Maschinenraum an Regenwald

Klangforschung Die musikalischen Seltsamkeiten von Volcano the Bear: Ein Konzert mit Luftballons im Acud und 5 LPs Deluxe

Der Pop in seiner großen Güte bringt immer wieder Bands hervor, die in hingebungsvoller Eigenbrötlerei so eine versponnene und wunderliche Musik machen – als ob sie sich gar nicht bewusst wären, dass es da auch die Hitparaden und sonstigen Vermessungsmaßstäbe von Pop gibt. So eine Band sind Volcano the Bear aus dem englischen Leicester, bei denen man den Pop allerdings sehr großherzig und weit in den ge­räusch­musikalischen Bereich hinein erweitern muss, um sie wirklich zu fassen zu bekommen.

In Ermangelung griffigerer Bezeichnungen nennt man das gern Experimentalmusik.

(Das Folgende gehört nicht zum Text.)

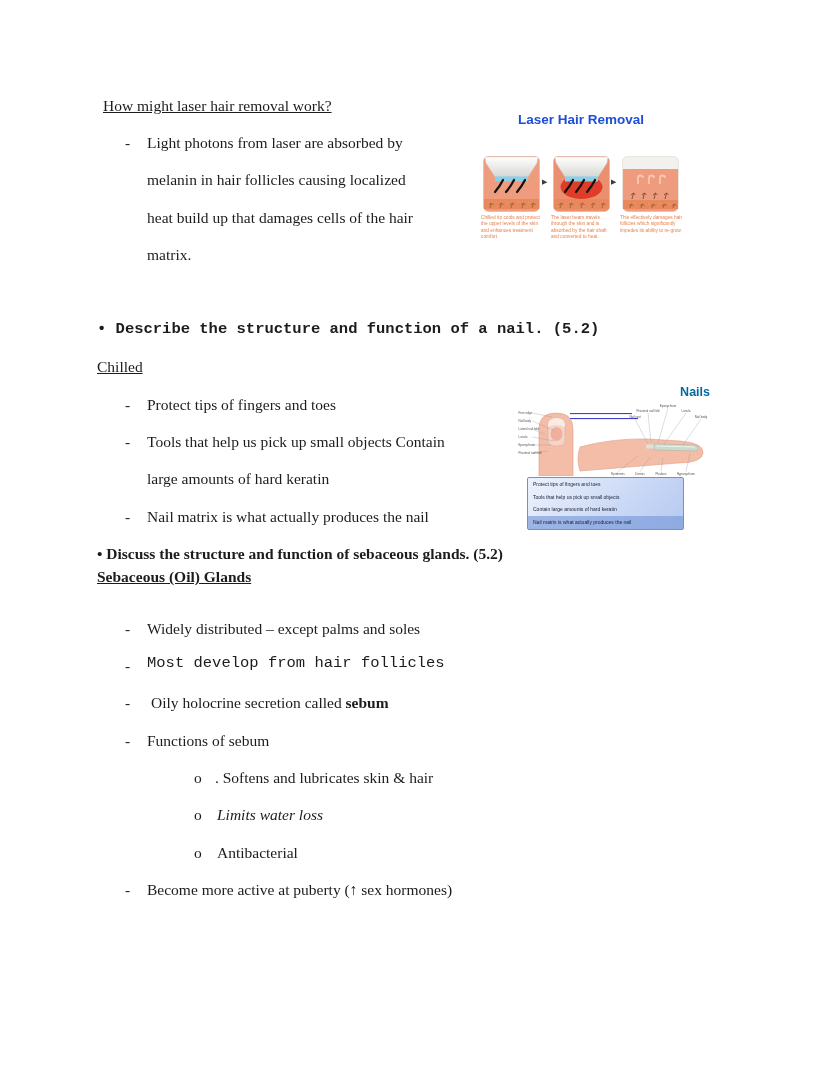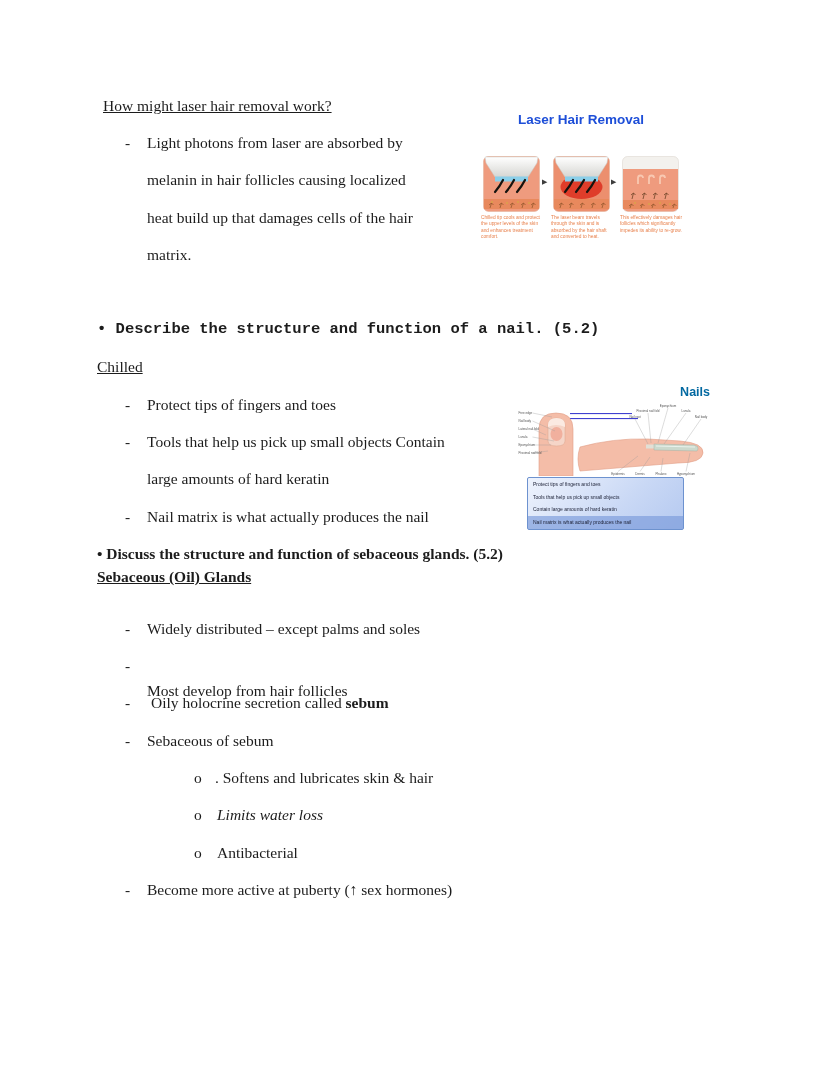--- a/index.html
+++ b/index.html
@@ -229,27 +229,27 @@
     </div>
   </div>
 
   <div class="t b" style="left:97px;top:543px;">• Discuss the structure and function of sebaceous glands. (5.2)</div>
   <div class="t b u" style="left:97px;top:566px;">Sebaceous (Oil) Glands</div>
 
   <div class="t" style="left:125px;top:618px;">-</div>
   <div class="t" style="left:147px;top:618px;">Widely distributed – except palms and soles</div>
 
   <div class="t" style="left:125px;top:655px;">-</div>
-  <div class="t" style="left:147px;top:680px;">Most develop from hair follicles</div>
+  <div class="t" style="left:147px;top:652px;font-family:Liberation Mono, monospace;">Most develop from hair follicles</div>
 
   <div class="t" style="left:125px;top:692px;">-</div>
   <div class="t" style="left:151px;top:692px;"><span>Oily holocrine secretion called </span><span class="b">sebum</span></div>
 
   <div class="t" style="left:125px;top:730px;">-</div>
-  <div class="t" style="left:147px;top:730px;">Sebaceous of sebum</div>
+  <div class="t" style="left:147px;top:730px;">Functions of sebum</div>
 
   <div class="t" style="left:194px;top:767px;">o</div>
   <div class="t" style="left:215px;top:767px;">. Softens and lubricates skin &amp; hair</div>
 
   <div class="t" style="left:194px;top:804px;">o</div>
   <div class="t" style="left:217px;top:804px;font-style:italic;">Limits water loss</div>
 
   <div class="t" style="left:194px;top:842px;">o</div>
   <div class="t" style="left:217px;top:842px;">Antibacterial</div>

Jedenfalls ist diese Band entschieden was für Liebhaber, ihre Fans füttert sie mit haufenweise Kassetten, CDs und Schallplatten, alles natürlich in Winzauflagen, weil der Markt für eine so krude Musik im Pop doch einigermaßen überschaubar ist.

Jetzt erscheint mit „Commencing“ eine Box mit fünf LPs in einer Deluxe-Einrichtung, mit Buch, Artwork und sonstigem Drumherum zur nunmehr zwanzigjährigen Bandgeschichte von Volcano the Bear. Genug Material, um sich auch wirklich satt zu hören an dieser seltsamen Musik, die mal ein trollartiger Folk sein kann, der sich, haste nicht gehört, in eine tribalistische Maschinenraummusik zu verzaubern weiß, und gleich mit dem nächsten Stück steht man schon wieder in einem musikalischen Regenwald. Also schon die Hörer herausfordernde Wildheiten und Klangcollagen, manchmal Freejazz, manchmal improvisatorische Erkundungen von Geräuschen.

Man muss also auch die Hörer verstehen, die einigermaßen entnervt aufgeben bei diesem Geklöppel.

Spieltrieb, keine Kinderei

Am Dienstag gab es ein Konzert im Acud zum Erscheinen der 5-LP-Box – das zeigte gleich an, dass Volcano the Bear stets Experiment heißt, Austausch und Erweiterung. Denn die Band stand gar nicht selbst auf der Bühne, sondern Volcano-the-­Bear-Musiker Aaron Moore betrieb mit dem norwegischen Musiker Erik Skodvin, auf dessen Miasmah-Label die „Commencing“-Box erscheint, die Klangforschung stellvertretend. Zuerst testeten die beiden dabei ausgiebig die musikalischen Qualitäten von Luftballons. Mit denen man eine Menge machen kann, auch ganz zart und sanft Schlagzeug spielen zum Beispiel. Schön zeigte sich der spieltriebige Ansatz dieses Musikmachens, das aber eben keine Kinderei ist. Kein Jux. Andere Instrumente wie eine mit dem Geigenbogen traktierte Gitarre kamen dazu, und unter weitgehender Vermeidung von Melodie, trotzdem immer auf Geschmeidigkeit achtend bei dieser Geräuschverdichtung, skizzierten die zwei eine konzentrierte, klar strukturierte und in der Dramaturgie raffiniert inszenierte Lektion in Echtzeitmusik.

Nach der Pause kam für diese improvisatorische Ge­räusch­musik­erkundung die ­Musikerin Silvia Kastel dazu. Um einiges klangmeditativer ließ sich der zweite Set an, mit geradezu buddhistischer Gelassenheit, mit der die schwebenden Töne ins Nirwana begleitet wurden.

Man musste sich darauf einlassen. Der Musik die Zeit gönnen. Um dann doch von einem Sog erfasst zu werden, der in seiner wilden Schönheit aus der Ferne an den psychedelischen Raga-Folk der Third Ear Band erinnerte, die damals, Ende der Sechziger, Anfang der Siebziger, so ein versponnenes musi­kalisches Wunder im Pop war. In dem großherzigen, für Experimente offenen Pop.